As technology continues to advance at an ever-increasing rate in both our personal and professional lives, the public sector is often hard put to keep up. For students who have access to information from across the globe at their fingertips, but are still taking pencil and paper bubble tests, this dissonance is palpable.

Through the research Signal Vine has been involved with, it has become clear to me that to guide students to success we must keep them actively engaged.

Student engagement may be possible without technology in a classroom setting, but to reach students at scale and yet be personalized and relevant, there is no alternative.
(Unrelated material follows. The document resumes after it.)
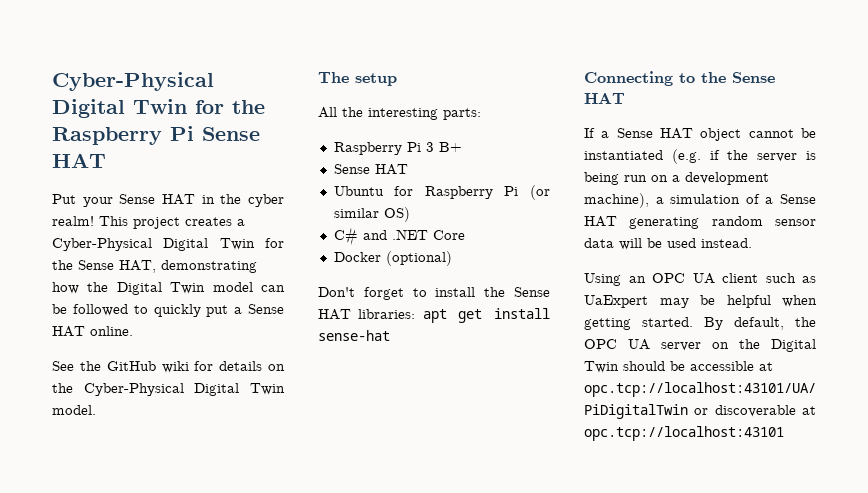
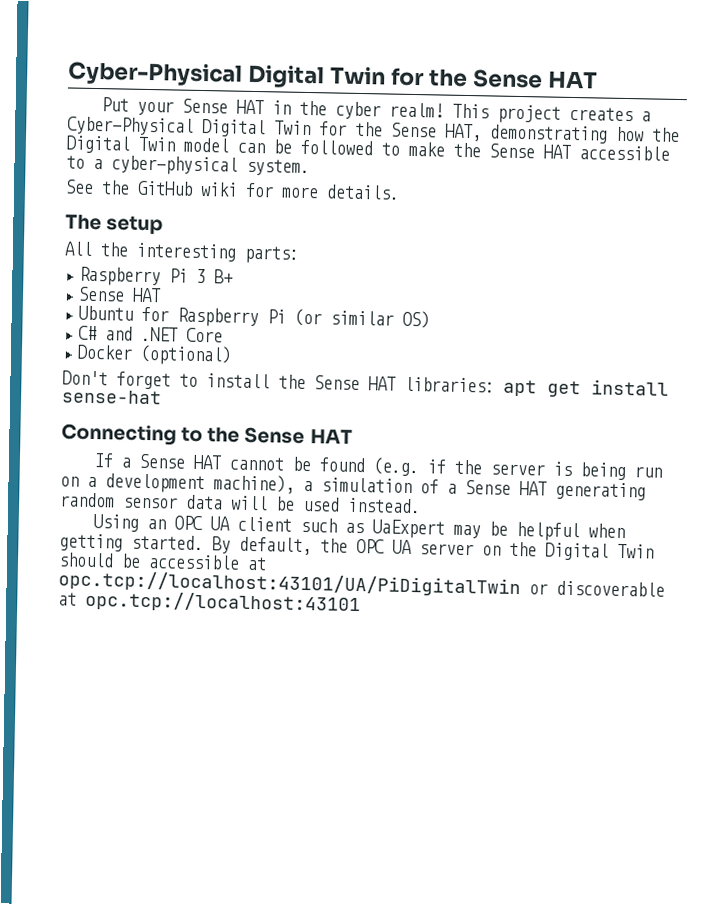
[52,72,214,91] [52,99,265,118] [52,126,194,145] Cyber-Physical Digital Twin for the Raspberry Pi -> [68,61,468,89] Cyber-Physical Digital Twin for the
[153,304,284,317] [52,326,133,337] quickly put a Sense HAT online. -> [408,141,670,161] [66,155,310,177] make the Sense HAT accessible to a cyber-physical system.
[219,361,285,371] [52,383,285,396] [52,405,96,415] details on the Cyber-Physical Digital Twin model. -> [281,184,400,200] more details.
[700,128,742,141] object -> (222, 462) none
[584,150,663,160] instantiated -> [318,457,366,473] found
Schools must make use of technology to communicate efficiently and effectively with their students.

There are a lot of edtech startups, yours is already attracting a great deal of positive attention, e.g., Lumina Foundation, fundraising Series A.  Your advice for other startup leaders working in education?

Brian: My advice for other startup leaders working in education is to focus on delivering value to the customer and student. You may have the coolest chatbot or the most beautiful user interface, but if you’re not helping education organizations reach students in a human way, students will check out.

Meet, coach, and network with key partners in the education space.

Another piece of advice is to meet, coach, and network with key partners in the education space. Partnerships are crucial drivers in the development of Signal Vine’s technology to meet the needs of organizations serving our shared mission.

Your dog-friendly, on-the-Potomac, outdoorsy company culture in Alexandria is already growing strong. How does this inform the strength of your product?

CREDIT Signal Vine team.jpgBrian: Signal Vine’s company culture is important to our team for one big reason: it motivates us to do better by our customers and their students. It’s easy to come to work each day when you know you’ll be surrounded by incredibly talented people who are dedicated to improving outcomes in education.

Our open, productive, and healthy culture creates a workplace where diverse people, cultures, and perspectives are welcome.

This ultimately strengthens our product because we focus on incorporating the perspectives of people who come from different backgrounds and have had different experiences.